The BCF Package can be used for simple models with a single layer for multiple layers with simple stratigraphy. In such cases, many of the parameters are constant for an entire layer and can be entered directly. For more complex models, the following steps can be taken to prepare the input arrays (or the user can use the LPF package):
- Import a set of scatter points defining the elevations of the stratigraphic horizons.
- Interpolate the top and bottom elevations of each unit to a 2D grid which matches the 3D computational grid.
- Compute the desired parameter arrays using the interpolated elevation arrays and the Data Calculator.
- Copy the parameter arrays into the appropriate MODFLOW arrays in the BCF Package dialog.
Since this approach can be quite time-consuming, the LPF Package is recommended for most models.
Layer Data
The aquifer properties are entered in the layer data section.
Layer
- The layer edit field is used to select the layer. The buttons on the right side of the dialog apply to the active layer only.
Layer Data Arrays
- The six buttons on the right portion of the dialog represent layer data arrays such as elevations and hydraulic conductivity. Each of the six buttons brings up a dialog for entering an array of values. The dialog can be used to edit individual values, assign a constant value to the entire array, or to copy a dataset generated by interpolating from a scatter point set to the array.
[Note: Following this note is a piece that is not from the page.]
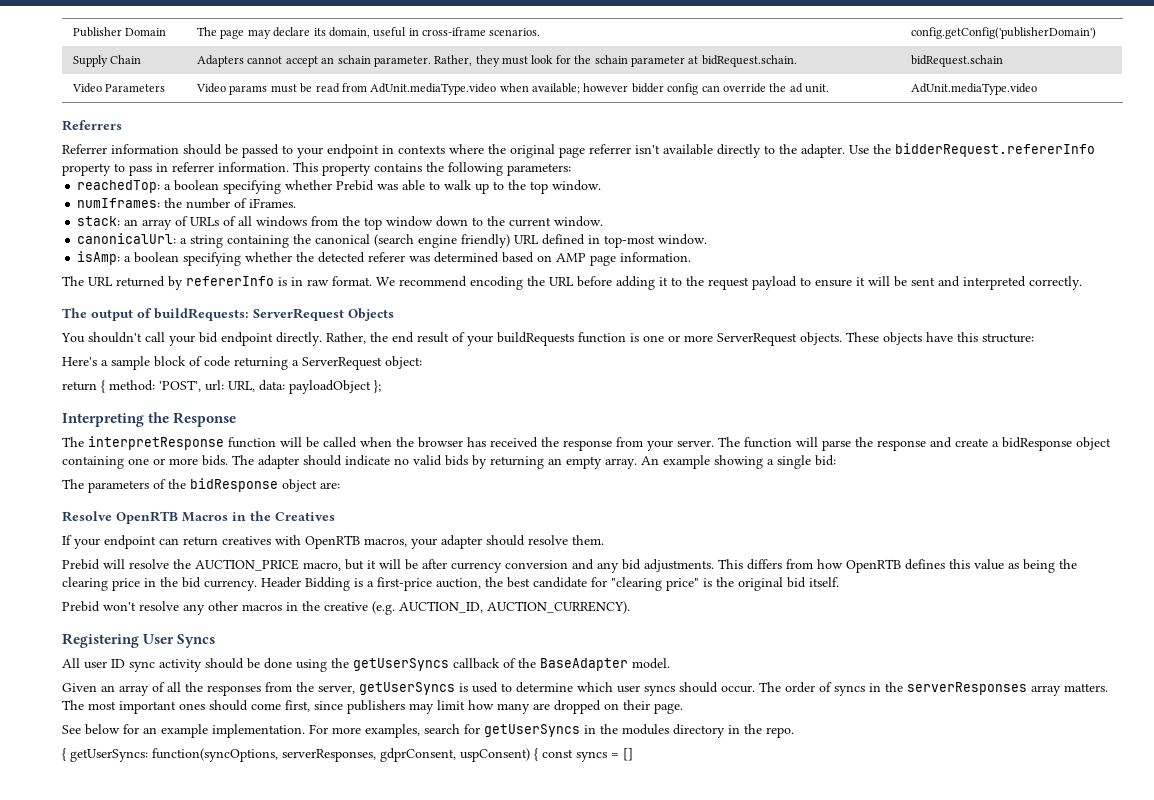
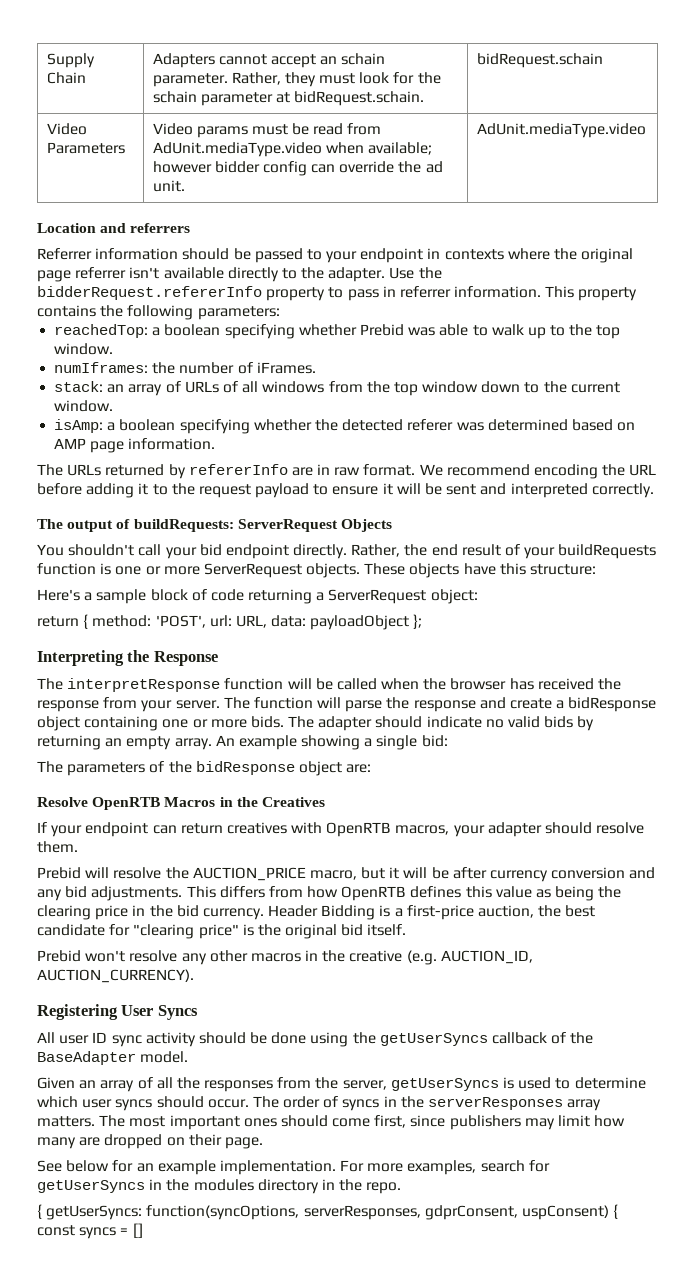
[72,27,167,37] [196,27,541,39] [910,27,1096,39] Publisher Domain | The page may declare its domain, useful in cross-iframe scenarios. | config.getConfig('publisherDomain') // -> (46, 60) none
[62,120,122,131] Referrers -> [37,223,191,233] Location and referrers
[77,233,708,248] // canonicalUrl: a string containing the canonical (search engine friendly) URL defined in top-most window. -> (114, 406) none
[88,277,113,286] URL -> [67,464,102,476] URLs
[278,277,287,286] is -> [291,467,313,476] are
- Not all of the data arrays need to be specified for each layer. Some arrays are only required for transient models. The required arrays depend on the layer type.
- Layer data arrays can also be edited using other tools in GMS. The array values can be edited by selecting a set of cells and using the Cell Properties command. The values in the layer parameter arrays can be initialized using coverages of a conceptual model defined in the Map module. A set of tools for rapidly defining top and bottom elevations is provided (See Defining Layer Elevations). Layer data can also be assigned using material zones.
Layer Type
- Each layer must be assigned a layer type (LAYCON). By default, the top layer is defined to be an unconfined layer and all other layers are initialized as confined. The data arrays required by a layer may be dependent on the layer type.
Interblock Transmissivity
- The method used for computing interblock transmissivity is specified using the pull-down list in the middle right portion of the BCF Package dialog.
Anisotropy Factor
- This edit field allows the user to adjust the anisotropy that should be used in the model. This value is defaulted to 1.0.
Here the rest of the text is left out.